Costa Rican TV host and model (born 1993)

Karina Ramos Leiton (born July 14, 1993) is a Costa Rican TV host, model and beauty pageant titleholder who was crowned Miss Costa Rica 2014 and represented her country at Miss Universe 2014. She's also the CEO, and owner of the modeling agency Imagination Agency S.A., created by her for preparing future beauty pageant candidates.

== Career ==
After winning Miss Costa Rica 2014, her career took off to the international level. She has been modeling worldwide and walking at New York Fashion Week, Los Angeles Fashion Week and Miami Swim Week.

==Pageantry==
Karina Ramos has been a finalist in various beauty pageants including Miss International Supranational, International Livestock Queen, International Peace Queen, and Miss Tourism Latino.

===2012===
In 2012, Ramos represented Costa Rica at the third session of Miss Supranational 2012 in Płock, Poland. She placed in the Top 20, and became the first Costa Rican to advance in the semifinals at Miss Supranational.

===2013===
Ramos represented Costa Rica at the Miss Belleza Americana 2013. She was the 3rd runner-up and won the Best Body award.

Ramos represented Costa Rica at the Reina Internacional de la Paz 2013 and won the title.

Ramos represented Costa Rica at the Reina Internacional de la Ganadería 2013, where she was the 1st runner-up and was awarded the Reina de los periodistas.

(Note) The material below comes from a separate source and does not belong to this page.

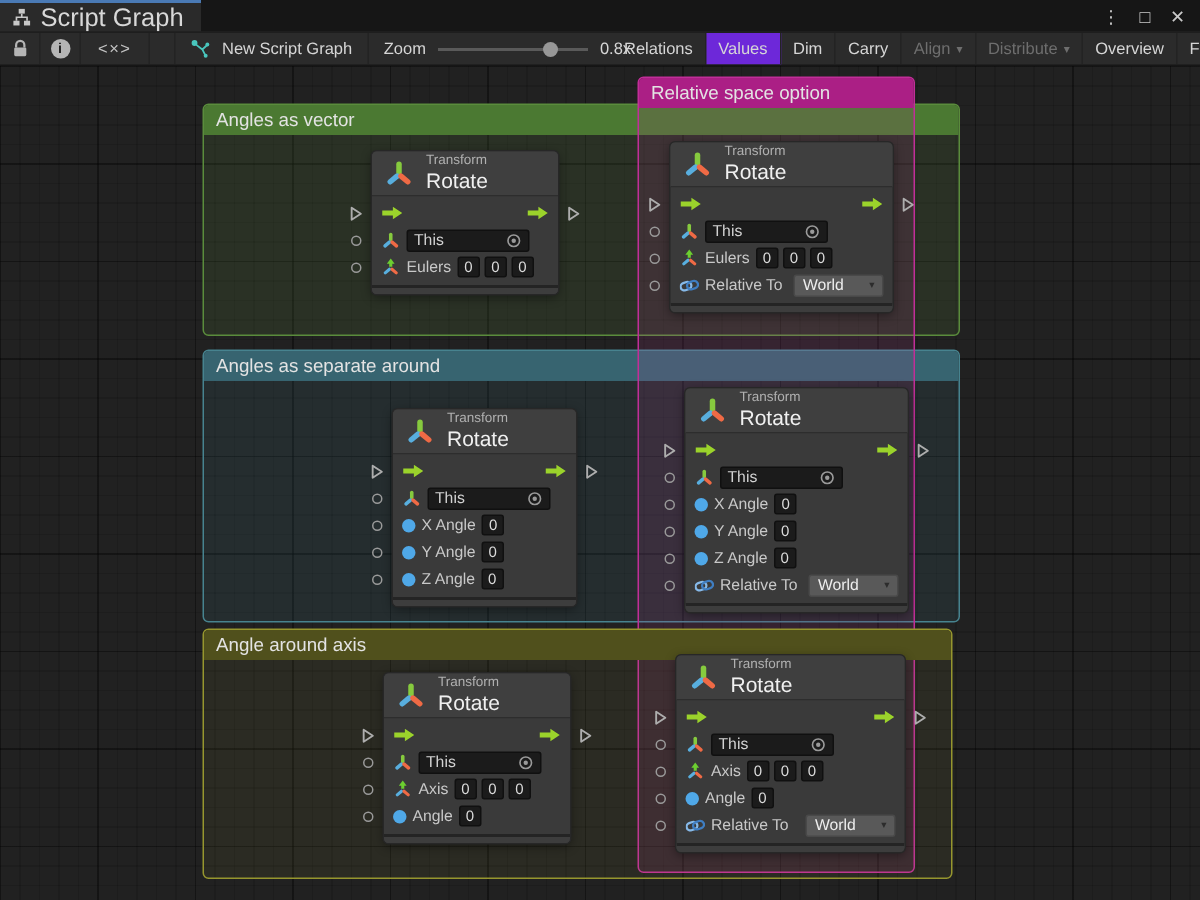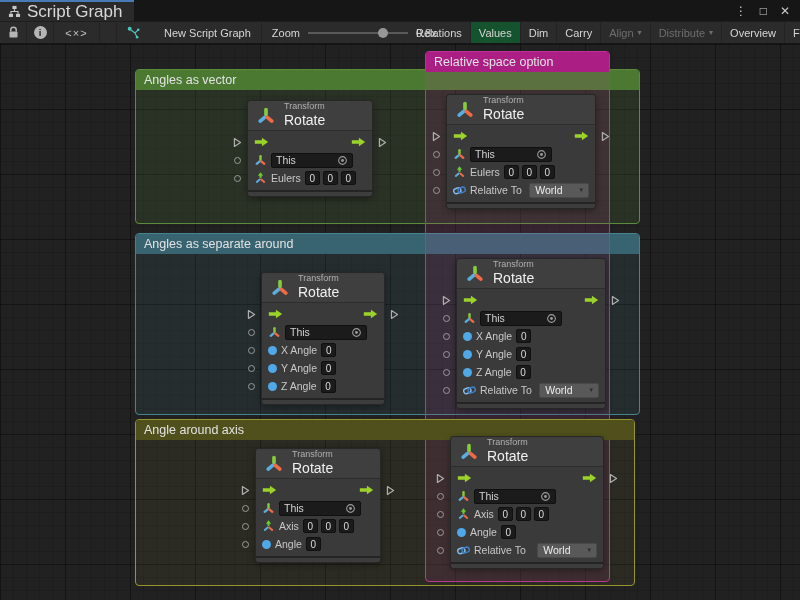"New Script Graph" .newgraph { gap: 24px -> 8px }
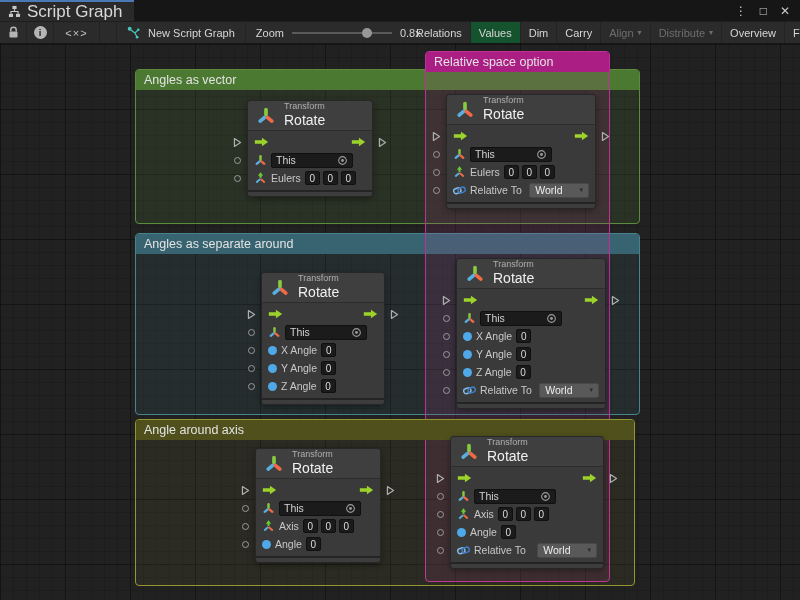"Values" .tbtn.active { background: #14532d -> #6d28d9 }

Ramos represented Costa Rica at the Miss Turismo Latino 2013, where she was the 3rd Runner-up and was awarded as Miss Culture.

===2014===
Ramos was one of the 60 pre-delegates in the competition, and the representative of San José Province. She placed first in individual skills and won the title of Miss Costa Rica and represented Costa Rica in Miss Universe 2014.

== Road accident==

In October 2024, Ramos was involved in a traffic collision in the La Peregrina area of La Uruca, Costa Rica. Her Hummer collided with a motorcyclist, who sustained a fractured clavicle and left shoulder and was hospitalised while awaiting surgery following the incident. Ramos stated on social media that she believed the motorcyclist had failed to stop at an intersection and said she remained in contact with the injured man's family. Costa Rica’s traffic police reported that she was fined ₡24,000 for driving with an expired license.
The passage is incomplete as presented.